- _Your goal_
Starting at the line with "font-size:14px; font-weight:700; color:#4b4b4b;" and going on through the line with "margin-left:30px; width:74px; height:44px;", reproduce each line in the records below exactly and nothing more.

- _Supplied entries_

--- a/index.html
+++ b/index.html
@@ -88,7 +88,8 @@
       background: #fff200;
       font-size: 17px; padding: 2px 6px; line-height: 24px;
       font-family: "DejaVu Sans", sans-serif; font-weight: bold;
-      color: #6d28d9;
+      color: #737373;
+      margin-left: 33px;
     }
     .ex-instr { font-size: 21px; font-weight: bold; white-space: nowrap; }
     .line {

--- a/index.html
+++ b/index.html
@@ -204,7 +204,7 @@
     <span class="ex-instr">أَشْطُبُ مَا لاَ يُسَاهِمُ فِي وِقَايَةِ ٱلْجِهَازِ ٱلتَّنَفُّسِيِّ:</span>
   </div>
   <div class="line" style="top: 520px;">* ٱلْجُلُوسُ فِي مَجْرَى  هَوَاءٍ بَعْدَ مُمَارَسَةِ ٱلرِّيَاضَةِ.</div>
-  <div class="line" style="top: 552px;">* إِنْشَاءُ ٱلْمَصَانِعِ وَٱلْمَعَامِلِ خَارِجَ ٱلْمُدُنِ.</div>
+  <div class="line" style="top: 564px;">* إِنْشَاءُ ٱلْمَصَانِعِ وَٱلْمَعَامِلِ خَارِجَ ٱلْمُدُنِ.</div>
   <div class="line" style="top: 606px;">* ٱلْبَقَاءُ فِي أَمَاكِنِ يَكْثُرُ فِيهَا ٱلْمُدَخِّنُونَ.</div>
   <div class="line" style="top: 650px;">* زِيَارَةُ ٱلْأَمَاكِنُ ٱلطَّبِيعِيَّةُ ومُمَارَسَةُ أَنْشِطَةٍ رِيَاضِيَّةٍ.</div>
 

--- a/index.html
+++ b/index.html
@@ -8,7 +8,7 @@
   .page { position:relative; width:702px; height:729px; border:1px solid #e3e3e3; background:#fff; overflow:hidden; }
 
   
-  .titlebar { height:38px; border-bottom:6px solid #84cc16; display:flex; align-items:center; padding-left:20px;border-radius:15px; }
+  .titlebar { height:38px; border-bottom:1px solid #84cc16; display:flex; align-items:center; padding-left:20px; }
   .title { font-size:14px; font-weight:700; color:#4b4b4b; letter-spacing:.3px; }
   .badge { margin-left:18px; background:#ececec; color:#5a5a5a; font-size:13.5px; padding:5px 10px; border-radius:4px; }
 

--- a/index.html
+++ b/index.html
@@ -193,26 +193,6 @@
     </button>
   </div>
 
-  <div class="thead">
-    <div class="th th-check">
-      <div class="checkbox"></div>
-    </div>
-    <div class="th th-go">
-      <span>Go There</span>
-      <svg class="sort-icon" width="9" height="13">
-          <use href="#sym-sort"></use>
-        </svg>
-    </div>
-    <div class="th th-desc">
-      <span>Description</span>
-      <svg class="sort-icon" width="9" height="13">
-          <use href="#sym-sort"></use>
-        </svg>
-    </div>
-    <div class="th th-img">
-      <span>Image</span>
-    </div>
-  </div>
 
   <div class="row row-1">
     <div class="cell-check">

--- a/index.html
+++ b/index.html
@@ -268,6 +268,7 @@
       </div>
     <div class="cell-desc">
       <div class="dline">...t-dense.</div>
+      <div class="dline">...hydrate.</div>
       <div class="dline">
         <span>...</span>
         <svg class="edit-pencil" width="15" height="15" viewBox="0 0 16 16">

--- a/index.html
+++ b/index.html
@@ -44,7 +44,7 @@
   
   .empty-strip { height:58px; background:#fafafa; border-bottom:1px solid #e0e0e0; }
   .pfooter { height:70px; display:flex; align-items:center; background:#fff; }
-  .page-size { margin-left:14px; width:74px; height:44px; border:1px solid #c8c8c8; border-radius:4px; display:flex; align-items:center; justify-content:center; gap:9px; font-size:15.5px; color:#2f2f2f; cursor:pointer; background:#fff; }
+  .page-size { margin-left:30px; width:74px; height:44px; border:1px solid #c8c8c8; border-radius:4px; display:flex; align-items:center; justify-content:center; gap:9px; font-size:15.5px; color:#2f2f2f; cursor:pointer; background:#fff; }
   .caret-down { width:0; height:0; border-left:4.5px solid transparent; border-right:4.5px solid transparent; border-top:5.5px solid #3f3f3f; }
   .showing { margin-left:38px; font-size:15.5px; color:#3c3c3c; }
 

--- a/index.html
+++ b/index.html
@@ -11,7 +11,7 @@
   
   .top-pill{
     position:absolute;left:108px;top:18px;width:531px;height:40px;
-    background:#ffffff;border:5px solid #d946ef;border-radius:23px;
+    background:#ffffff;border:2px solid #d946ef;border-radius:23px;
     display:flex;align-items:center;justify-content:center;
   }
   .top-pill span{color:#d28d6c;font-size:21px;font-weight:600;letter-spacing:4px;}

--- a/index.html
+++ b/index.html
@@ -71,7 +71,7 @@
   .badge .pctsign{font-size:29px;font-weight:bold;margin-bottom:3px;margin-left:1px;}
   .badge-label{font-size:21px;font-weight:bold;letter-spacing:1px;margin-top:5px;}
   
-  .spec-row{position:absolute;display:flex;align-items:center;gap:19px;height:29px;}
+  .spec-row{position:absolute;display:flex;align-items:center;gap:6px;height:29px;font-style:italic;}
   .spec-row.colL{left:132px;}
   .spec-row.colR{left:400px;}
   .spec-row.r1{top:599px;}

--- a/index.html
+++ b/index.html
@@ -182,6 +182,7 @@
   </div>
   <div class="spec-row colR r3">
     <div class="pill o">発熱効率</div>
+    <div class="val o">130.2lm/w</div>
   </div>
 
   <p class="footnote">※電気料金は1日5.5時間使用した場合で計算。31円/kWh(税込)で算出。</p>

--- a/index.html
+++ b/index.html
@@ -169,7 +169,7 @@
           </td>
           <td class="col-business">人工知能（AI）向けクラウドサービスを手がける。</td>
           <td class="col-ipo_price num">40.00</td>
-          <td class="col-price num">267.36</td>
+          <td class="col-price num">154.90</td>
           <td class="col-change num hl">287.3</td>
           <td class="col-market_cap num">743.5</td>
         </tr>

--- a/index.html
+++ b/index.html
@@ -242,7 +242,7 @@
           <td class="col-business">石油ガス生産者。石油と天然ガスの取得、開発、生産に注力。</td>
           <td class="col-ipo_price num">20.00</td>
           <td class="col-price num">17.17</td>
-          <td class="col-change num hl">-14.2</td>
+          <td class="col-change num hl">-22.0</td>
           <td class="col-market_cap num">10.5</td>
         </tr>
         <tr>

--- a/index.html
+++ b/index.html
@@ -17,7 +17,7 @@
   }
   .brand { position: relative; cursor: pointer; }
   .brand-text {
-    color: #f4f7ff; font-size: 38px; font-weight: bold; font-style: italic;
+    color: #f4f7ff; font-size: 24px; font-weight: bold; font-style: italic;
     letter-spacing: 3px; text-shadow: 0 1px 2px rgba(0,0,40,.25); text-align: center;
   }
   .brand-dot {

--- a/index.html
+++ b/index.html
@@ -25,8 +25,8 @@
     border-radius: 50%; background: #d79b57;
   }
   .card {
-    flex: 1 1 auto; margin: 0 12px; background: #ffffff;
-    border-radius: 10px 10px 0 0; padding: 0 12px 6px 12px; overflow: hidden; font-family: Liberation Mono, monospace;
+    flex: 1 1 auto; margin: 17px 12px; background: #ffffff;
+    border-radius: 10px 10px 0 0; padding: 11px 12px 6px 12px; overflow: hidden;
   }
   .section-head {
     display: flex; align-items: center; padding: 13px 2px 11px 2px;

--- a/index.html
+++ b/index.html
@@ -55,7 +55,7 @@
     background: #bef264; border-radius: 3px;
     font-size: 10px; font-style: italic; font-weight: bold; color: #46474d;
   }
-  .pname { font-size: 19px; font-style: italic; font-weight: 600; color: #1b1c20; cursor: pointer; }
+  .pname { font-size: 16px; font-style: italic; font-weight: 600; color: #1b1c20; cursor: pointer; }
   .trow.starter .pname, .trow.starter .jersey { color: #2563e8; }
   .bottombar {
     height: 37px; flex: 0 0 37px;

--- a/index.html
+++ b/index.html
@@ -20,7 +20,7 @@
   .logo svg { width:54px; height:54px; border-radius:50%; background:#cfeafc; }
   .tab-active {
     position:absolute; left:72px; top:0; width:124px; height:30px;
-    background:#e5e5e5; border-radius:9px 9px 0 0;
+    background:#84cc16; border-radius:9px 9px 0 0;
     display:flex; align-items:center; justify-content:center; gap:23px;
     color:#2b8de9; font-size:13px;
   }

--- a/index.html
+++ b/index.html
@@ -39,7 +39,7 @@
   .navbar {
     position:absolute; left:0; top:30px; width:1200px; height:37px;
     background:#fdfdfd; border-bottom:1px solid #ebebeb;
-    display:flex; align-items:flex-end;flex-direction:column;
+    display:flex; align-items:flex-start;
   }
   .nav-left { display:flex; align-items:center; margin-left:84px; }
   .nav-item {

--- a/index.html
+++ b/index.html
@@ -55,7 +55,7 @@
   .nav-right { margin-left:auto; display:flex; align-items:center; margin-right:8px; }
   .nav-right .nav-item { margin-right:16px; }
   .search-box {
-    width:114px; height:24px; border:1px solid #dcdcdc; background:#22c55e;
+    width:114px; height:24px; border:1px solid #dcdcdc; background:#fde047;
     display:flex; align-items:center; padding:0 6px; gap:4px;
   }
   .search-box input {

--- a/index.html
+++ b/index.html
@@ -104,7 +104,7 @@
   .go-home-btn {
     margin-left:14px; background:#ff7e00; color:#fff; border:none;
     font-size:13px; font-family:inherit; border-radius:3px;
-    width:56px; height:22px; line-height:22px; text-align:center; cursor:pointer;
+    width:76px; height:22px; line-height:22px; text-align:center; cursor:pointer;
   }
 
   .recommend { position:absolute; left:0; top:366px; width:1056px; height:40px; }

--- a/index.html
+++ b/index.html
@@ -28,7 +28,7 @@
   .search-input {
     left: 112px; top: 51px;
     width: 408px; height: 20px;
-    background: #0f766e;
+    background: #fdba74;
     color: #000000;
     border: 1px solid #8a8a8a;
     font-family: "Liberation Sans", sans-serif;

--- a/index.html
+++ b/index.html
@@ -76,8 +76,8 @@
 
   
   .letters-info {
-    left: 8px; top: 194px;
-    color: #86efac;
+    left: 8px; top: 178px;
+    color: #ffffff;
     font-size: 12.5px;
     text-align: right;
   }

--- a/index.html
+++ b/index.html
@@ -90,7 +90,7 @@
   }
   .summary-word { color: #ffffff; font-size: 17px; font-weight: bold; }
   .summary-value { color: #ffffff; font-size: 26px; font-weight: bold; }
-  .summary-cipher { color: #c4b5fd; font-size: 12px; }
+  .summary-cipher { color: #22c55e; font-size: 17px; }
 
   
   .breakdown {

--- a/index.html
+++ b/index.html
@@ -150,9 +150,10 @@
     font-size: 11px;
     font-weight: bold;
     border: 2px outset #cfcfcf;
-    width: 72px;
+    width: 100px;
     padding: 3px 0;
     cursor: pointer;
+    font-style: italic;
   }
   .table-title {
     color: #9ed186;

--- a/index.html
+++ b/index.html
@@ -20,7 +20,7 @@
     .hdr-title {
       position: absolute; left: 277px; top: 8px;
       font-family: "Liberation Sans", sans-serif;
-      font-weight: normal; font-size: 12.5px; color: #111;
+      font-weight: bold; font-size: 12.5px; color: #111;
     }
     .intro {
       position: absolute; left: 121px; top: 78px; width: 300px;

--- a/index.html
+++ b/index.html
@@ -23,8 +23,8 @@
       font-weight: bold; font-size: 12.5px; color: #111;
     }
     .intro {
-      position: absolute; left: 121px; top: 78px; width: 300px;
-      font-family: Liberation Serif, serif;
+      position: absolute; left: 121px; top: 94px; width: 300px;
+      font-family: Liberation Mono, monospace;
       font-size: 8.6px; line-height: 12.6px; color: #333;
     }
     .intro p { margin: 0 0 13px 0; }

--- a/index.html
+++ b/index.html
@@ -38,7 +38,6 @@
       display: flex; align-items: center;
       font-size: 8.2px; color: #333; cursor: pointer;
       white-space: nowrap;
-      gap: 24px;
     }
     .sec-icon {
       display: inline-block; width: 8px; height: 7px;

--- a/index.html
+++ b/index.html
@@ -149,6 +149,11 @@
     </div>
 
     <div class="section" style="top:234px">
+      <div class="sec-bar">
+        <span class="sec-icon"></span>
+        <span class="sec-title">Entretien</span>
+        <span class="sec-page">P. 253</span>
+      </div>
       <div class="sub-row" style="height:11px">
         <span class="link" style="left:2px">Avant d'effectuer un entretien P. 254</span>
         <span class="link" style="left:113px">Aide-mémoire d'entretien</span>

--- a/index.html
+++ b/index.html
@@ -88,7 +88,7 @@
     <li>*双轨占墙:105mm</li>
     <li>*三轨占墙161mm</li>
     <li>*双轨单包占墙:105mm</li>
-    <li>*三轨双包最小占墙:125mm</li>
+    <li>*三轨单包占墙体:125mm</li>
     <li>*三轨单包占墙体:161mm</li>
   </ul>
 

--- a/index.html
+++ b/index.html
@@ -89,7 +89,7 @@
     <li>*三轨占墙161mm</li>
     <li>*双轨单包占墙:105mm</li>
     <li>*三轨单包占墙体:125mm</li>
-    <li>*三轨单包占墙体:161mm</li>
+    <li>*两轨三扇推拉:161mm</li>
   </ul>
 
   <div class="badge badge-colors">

- _Result of the exercise_
   .title { font-size:14px; font-weight:700; color:#4b4b4b; letter-spacing:.3px; }
   .badge { margin-left:18px; background:#ececec; color:#5a5a5a; font-size:13.5px; padding:5px 10px; border-radius:4px; }
 

--- a/index.html
+++ b/index.html
@@ -193,26 +193,6 @@
     </button>
   </div>
 
-  <div class="thead">
-    <div class="th th-check">
-      <div class="checkbox"></div>
-    </div>
-    <div class="th th-go">
-      <span>Go There</span>
-      <svg class="sort-icon" width="9" height="13">
-          <use href="#sym-sort"></use>
-        </svg>
-    </div>
-    <div class="th th-desc">
-      <span>Description</span>
-      <svg class="sort-icon" width="9" height="13">
-          <use href="#sym-sort"></use>
-        </svg>
-    </div>
-    <div class="th th-img">
-      <span>Image</span>
-    </div>
-  </div>
 
   <div class="row row-1">
     <div class="cell-check">

--- a/index.html
+++ b/index.html
@@ -268,6 +268,7 @@
       </div>
     <div class="cell-desc">
       <div class="dline">...t-dense.</div>
+      <div class="dline">...hydrate.</div>
       <div class="dline">
         <span>...</span>
         <svg class="edit-pencil" width="15" height="15" viewBox="0 0 16 16">

--- a/index.html
+++ b/index.html
@@ -44,7 +44,7 @@
   
   .empty-strip { height:58px; background:#fafafa; border-bottom:1px solid #e0e0e0; }
   .pfooter { height:70px; display:flex; align-items:center; background:#fff; }
-  .page-size { margin-left:14px; width:74px; height:44px; border:1px solid #c8c8c8; border-radius:4px; display:flex; align-items:center; justify-content:center; gap:9px; font-size:15.5px; color:#2f2f2f; cursor:pointer; background:#fff; }
+  .page-size { margin-left:30px; width:74px; height:44px; border:1px solid #c8c8c8; border-radius:4px; display:flex; align-items:center; justify-content:center; gap:9px; font-size:15.5px; color:#2f2f2f; cursor:pointer; background:#fff; }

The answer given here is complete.